What the task asks:
Output all the data below verbatim.

***

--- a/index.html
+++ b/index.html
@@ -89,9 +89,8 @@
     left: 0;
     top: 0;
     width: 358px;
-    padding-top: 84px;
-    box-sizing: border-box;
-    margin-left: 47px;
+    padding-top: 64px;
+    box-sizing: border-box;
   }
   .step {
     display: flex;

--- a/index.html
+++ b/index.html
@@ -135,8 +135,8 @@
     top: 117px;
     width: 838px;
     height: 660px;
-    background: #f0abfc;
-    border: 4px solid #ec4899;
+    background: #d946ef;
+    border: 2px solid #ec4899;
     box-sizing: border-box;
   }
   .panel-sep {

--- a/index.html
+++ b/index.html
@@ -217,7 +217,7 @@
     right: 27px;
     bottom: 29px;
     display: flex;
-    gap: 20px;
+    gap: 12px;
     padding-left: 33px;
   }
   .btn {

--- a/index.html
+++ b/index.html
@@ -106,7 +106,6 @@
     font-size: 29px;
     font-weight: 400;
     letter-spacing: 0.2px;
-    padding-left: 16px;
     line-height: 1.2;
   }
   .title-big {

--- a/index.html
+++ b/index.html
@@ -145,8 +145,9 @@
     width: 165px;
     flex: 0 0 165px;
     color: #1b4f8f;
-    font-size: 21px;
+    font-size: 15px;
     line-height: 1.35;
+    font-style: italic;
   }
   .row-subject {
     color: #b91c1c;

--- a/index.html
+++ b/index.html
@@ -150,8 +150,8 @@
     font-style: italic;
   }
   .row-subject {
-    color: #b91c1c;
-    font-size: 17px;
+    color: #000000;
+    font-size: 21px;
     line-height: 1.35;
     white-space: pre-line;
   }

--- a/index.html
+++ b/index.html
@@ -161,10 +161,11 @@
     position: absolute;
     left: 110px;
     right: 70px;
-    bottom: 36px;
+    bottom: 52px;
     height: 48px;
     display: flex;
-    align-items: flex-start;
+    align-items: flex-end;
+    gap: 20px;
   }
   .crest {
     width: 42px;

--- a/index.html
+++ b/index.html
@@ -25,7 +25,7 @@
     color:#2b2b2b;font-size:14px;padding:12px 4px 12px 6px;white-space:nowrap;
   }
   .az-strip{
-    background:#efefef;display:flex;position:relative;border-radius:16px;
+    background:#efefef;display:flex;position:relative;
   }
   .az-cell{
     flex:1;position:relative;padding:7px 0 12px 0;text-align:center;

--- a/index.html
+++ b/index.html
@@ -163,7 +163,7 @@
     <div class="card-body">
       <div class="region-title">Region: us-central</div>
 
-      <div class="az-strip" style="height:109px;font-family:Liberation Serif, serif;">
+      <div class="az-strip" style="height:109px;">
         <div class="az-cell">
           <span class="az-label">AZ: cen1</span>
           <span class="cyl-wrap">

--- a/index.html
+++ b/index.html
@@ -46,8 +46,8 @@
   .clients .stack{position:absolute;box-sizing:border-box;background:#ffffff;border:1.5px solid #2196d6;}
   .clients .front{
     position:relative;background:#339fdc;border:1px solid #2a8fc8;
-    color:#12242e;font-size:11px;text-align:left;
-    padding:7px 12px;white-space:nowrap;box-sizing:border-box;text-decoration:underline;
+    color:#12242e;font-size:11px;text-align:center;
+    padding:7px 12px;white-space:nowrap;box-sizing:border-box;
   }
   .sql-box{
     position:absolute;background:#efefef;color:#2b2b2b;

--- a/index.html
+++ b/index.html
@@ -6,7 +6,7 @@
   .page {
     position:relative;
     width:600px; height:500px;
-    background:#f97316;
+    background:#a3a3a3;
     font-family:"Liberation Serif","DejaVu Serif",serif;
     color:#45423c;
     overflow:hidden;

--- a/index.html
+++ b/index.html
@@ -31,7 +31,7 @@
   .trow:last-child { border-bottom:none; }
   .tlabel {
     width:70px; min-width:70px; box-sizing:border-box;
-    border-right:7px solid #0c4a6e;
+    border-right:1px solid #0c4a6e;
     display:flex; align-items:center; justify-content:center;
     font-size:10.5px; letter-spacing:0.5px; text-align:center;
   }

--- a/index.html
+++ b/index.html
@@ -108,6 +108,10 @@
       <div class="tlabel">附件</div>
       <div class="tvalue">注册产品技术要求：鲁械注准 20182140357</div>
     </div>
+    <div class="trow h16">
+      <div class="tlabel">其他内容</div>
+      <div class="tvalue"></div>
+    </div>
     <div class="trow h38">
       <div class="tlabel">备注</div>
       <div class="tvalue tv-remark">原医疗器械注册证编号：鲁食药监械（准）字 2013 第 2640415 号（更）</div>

***

Answer section:
--- a/index.html
+++ b/index.html
@@ -89,9 +89,8 @@
     left: 0;
     top: 0;
     width: 358px;
-    padding-top: 84px;
-    box-sizing: border-box;
-    margin-left: 47px;
+    padding-top: 64px;
+    box-sizing: border-box;
   }
   .step {
     display: flex;

--- a/index.html
+++ b/index.html
@@ -135,8 +135,8 @@
     top: 117px;
     width: 838px;
     height: 660px;
-    background: #f0abfc;
-    border: 4px solid #ec4899;
+    background: #d946ef;
+    border: 2px solid #ec4899;
     box-sizing: border-box;
   }
   .panel-sep {

--- a/index.html
+++ b/index.html
@@ -217,7 +217,7 @@
     right: 27px;
     bottom: 29px;
     display: flex;
-    gap: 20px;
+    gap: 12px;
     padding-left: 33px;
   }
   .btn {

--- a/index.html
+++ b/index.html
@@ -106,7 +106,6 @@
     font-size: 29px;
     font-weight: 400;
     letter-spacing: 0.2px;
-    padding-left: 16px;
     line-height: 1.2;
   }
   .title-big {

--- a/index.html
+++ b/index.html
@@ -145,8 +145,9 @@
     width: 165px;
     flex: 0 0 165px;
     color: #1b4f8f;
-    font-size: 21px;
+    font-size: 15px;
     line-height: 1.35;
+    font-style: italic;
   }
   .row-subject {
     color: #b91c1c;

--- a/index.html
+++ b/index.html
@@ -150,8 +150,8 @@
     font-style: italic;
   }
   .row-subject {
-    color: #b91c1c;
-    font-size: 17px;
+    color: #000000;
+    font-size: 21px;
     line-height: 1.35;
     white-space: pre-line;
   }

--- a/index.html
+++ b/index.html
@@ -161,10 +161,11 @@
     position: absolute;
     left: 110px;
     right: 70px;
-    bottom: 36px;
+    bottom: 52px;
     height: 48px;
     display: flex;
-    align-items: flex-start;
+    align-items: flex-end;
+    gap: 20px;
   }
   .crest {
     width: 42px;

--- a/index.html
+++ b/index.html
@@ -25,7 +25,7 @@
     color:#2b2b2b;font-size:14px;padding:12px 4px 12px 6px;white-space:nowrap;
   }
   .az-strip{
-    background:#efefef;display:flex;position:relative;border-radius:16px;
+    background:#efefef;display:flex;position:relative;
   }
   .az-cell{
     flex:1;position:relative;padding:7px 0 12px 0;text-align:center;

--- a/index.html
+++ b/index.html
@@ -163,7 +163,7 @@
     <div class="card-body">
       <div class="region-title">Region: us-central</div>
 
-      <div class="az-strip" style="height:109px;font-family:Liberation Serif, serif;">
+      <div class="az-strip" style="height:109px;">
         <div class="az-cell">
           <span class="az-label">AZ: cen1</span>
           <span class="cyl-wrap">

--- a/index.html
+++ b/index.html
@@ -46,8 +46,8 @@
   .clients .stack{position:absolute;box-sizing:border-box;background:#ffffff;border:1.5px solid #2196d6;}
   .clients .front{
     position:relative;background:#339fdc;border:1px solid #2a8fc8;
-    color:#12242e;font-size:11px;text-align:left;
-    padding:7px 12px;white-space:nowrap;box-sizing:border-box;text-decoration:underline;
+    color:#12242e;font-size:11px;text-align:center;
+    padding:7px 12px;white-space:nowrap;box-sizing:border-box;
   }
   .sql-box{
     position:absolute;background:#efefef;color:#2b2b2b;

--- a/index.html
+++ b/index.html
@@ -6,7 +6,7 @@
   .page {
     position:relative;
     width:600px; height:500px;
-    background:#f97316;
+    background:#a3a3a3;
     font-family:"Liberation Serif","DejaVu Serif",serif;
     color:#45423c;
     overflow:hidden;

--- a/index.html
+++ b/index.html
@@ -31,7 +31,7 @@
   .trow:last-child { border-bottom:none; }
   .tlabel {
     width:70px; min-width:70px; box-sizing:border-box;
-    border-right:7px solid #0c4a6e;
+    border-right:1px solid #0c4a6e;
     display:flex; align-items:center; justify-content:center;
     font-size:10.5px; letter-spacing:0.5px; text-align:center;
   }

--- a/index.html
+++ b/index.html
@@ -108,6 +108,10 @@
       <div class="tlabel">附件</div>
       <div class="tvalue">注册产品技术要求：鲁械注准 20182140357</div>
     </div>
+    <div class="trow h16">
+      <div class="tlabel">其他内容</div>
+      <div class="tvalue"></div>
+    </div>
     <div class="trow h38">
       <div class="tlabel">备注</div>
       <div class="tvalue tv-remark">原医疗器械注册证编号：鲁食药监械（准）字 2013 第 2640415 号（更）</div>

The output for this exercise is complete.